Jemandem zu erklären, was die Northeimer Mondnacht eigentlich ist, das ist nicht einfach. Ein bisschen Musiknacht, ein bisschen offenes Denkmal – auf jeden Fall ganz viele Geschichten. Als wir den Einbecker Fotografen Florian Spieker darum gebeten haben, für die NOM WMT und Northeim-jetzt.de die Mondnacht in Northeim zu fotografieren, haben wir es mit Händen und Füßen erklärt. Füße, die mit großen und kleinen Schritten durch die Innenstadt gehen. Hände, die Türen öffnen und greifen. Und Augen, eine Kamera – die sehen und erleben.

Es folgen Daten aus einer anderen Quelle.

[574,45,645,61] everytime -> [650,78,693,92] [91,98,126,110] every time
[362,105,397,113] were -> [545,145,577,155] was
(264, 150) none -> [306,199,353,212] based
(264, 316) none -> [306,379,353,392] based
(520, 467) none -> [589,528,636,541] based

Gleich zu Beginn stellte er fest, dass das Erlebnis weit über das hinausging, was er erwartet hatte: „Ich war selbst ziemlich unwissend darüber, was da eigentlich alles aufgeschlossen wurde“. Schon nach kurzer Zeit merkte er, wie groß die Beteiligung war, nicht nur bei den Besuchern, sondern auch bei den Gastgebern: „Ich war überrascht, wie viele Menschen da mitgemacht haben“.

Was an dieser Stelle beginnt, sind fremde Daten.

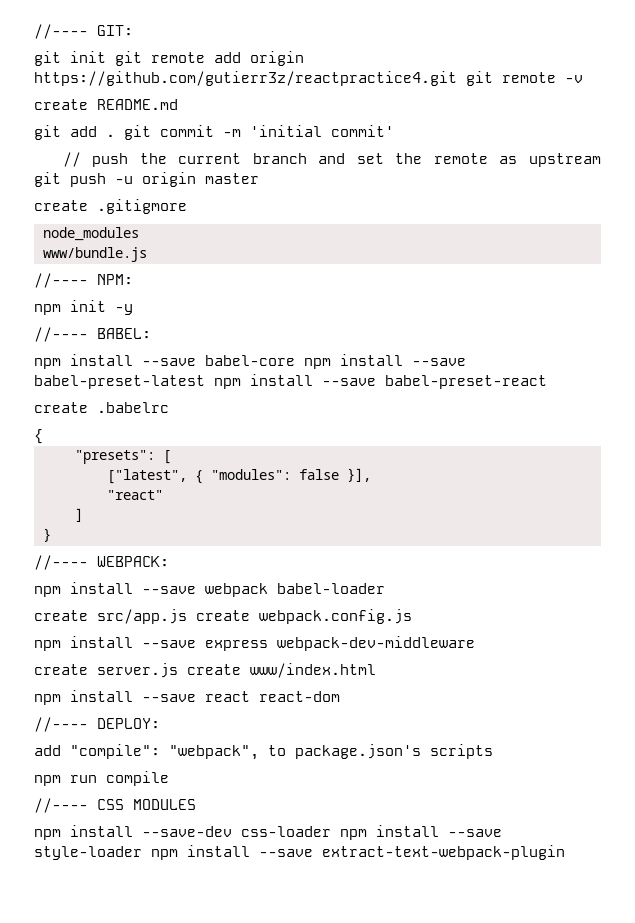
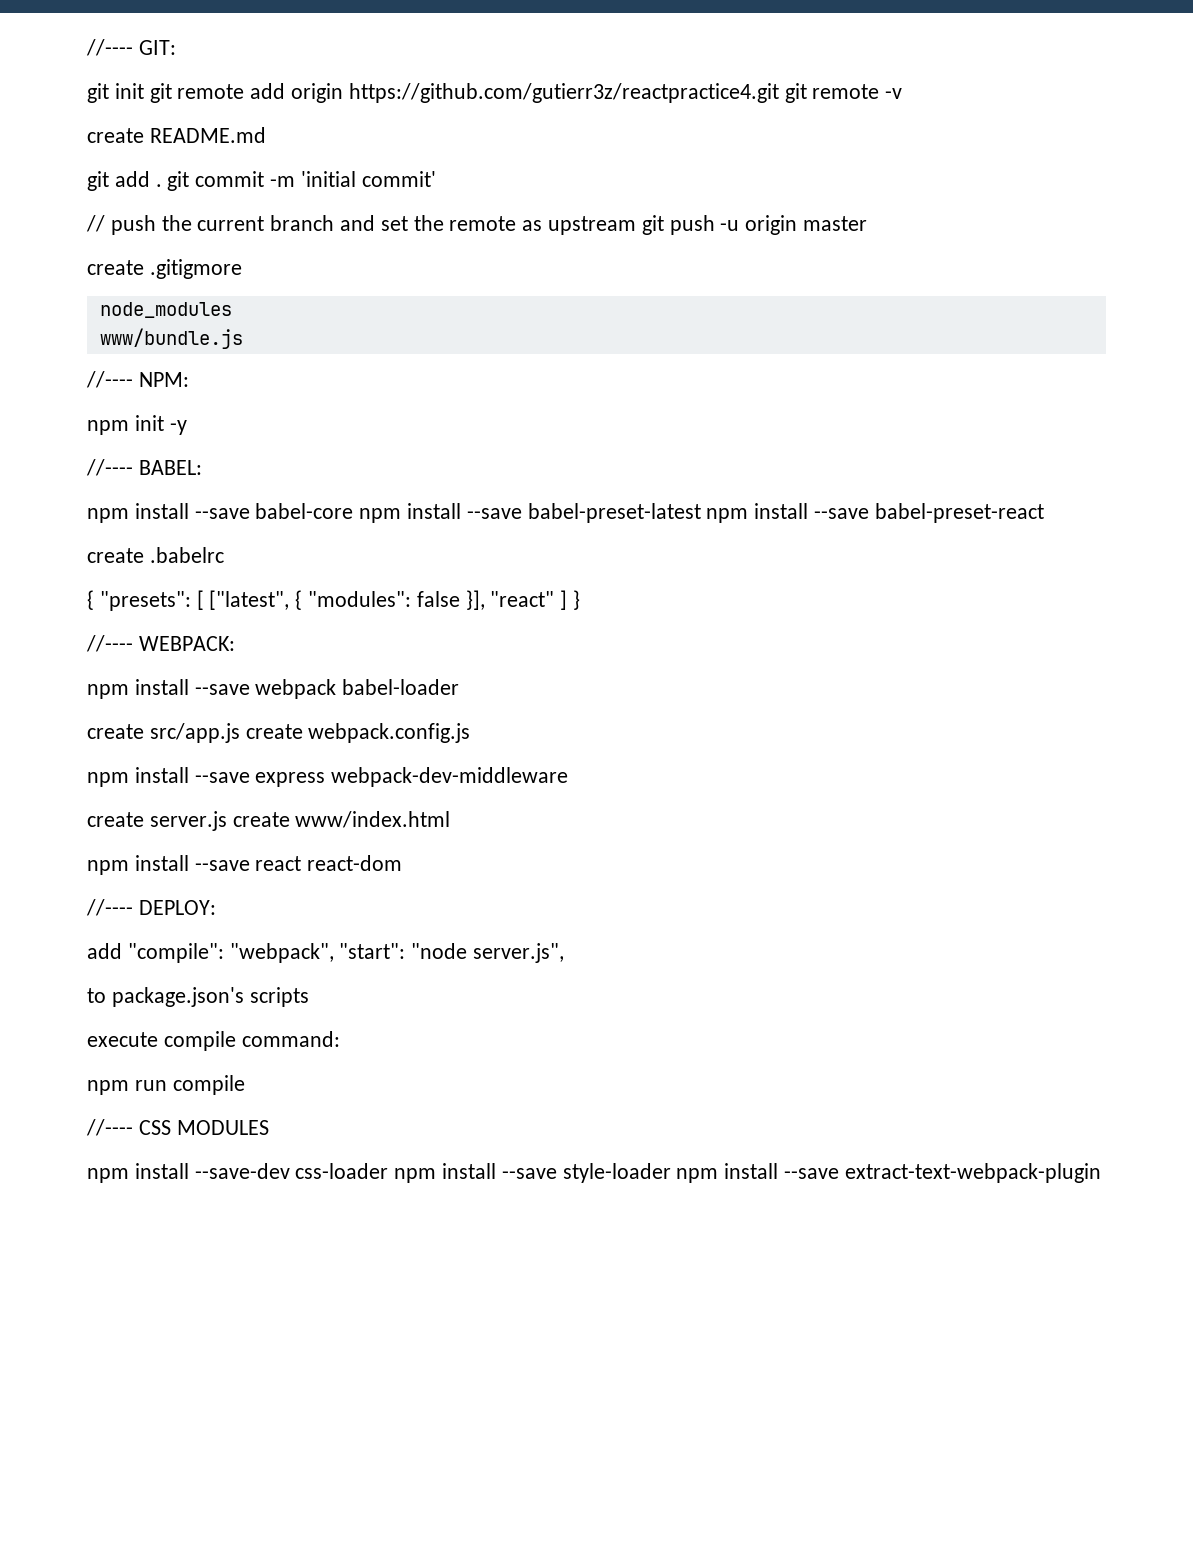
(43, 436) // -> (94, 600) none
(171, 457) // -> (204, 600) none
(371, 475) // -> (485, 600) none
(163, 495) // -> (555, 599) none
(83, 515) // -> (568, 600) none
(259, 752) none -> [339,943,565,963] "start": "node server.js", //
(493, 751) none -> [87,1031,340,1051] // execute compile command:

Neue Einblicke hinter alte Mauern
Spieker, der aus Einbeck kommt, waren viele der Orte neu. Er sagt: „Ich fand es toll, welche Einblicke ermöglicht werden. Als Einbecker kannte ich auch nicht jedes Haus und war fasziniert, wie viel Museumscharakter oft dahinter steckt. Ich bin zum Beispiel immer noch beeindruckt, wie viele Gewölbekeller es in Northeim gibt.“
Die Mondnacht lebt aber nicht nur von offenen Türen, sondern auch vom Austausch mit den Menschen vor Ort. „Schön war, dass es überall die Möglichkeit gab, mit den Nutzern, Machern und Betreibern der Gebäude ins Gespräch zu kommen.“ Und auch für viele Autofahrer war die Mondnacht überraschend. „Die waren sicherlich irritiert, wie viele Fußgänger da plötzlich in der Fußgängerzone unterwegs sind.“

Der Bürgermeister im Kostüm, die Gäste mit Weinglas und Taschenlampe in der Hand. Für den Fotografen gab es viele Momente, die er nun mit uns teilen kann. „Da geht ja jetzt auch keiner mit schlechter Laune hin, das ist klar. Aber insgesamt war die Stimmung sehr positiv und angenehm“.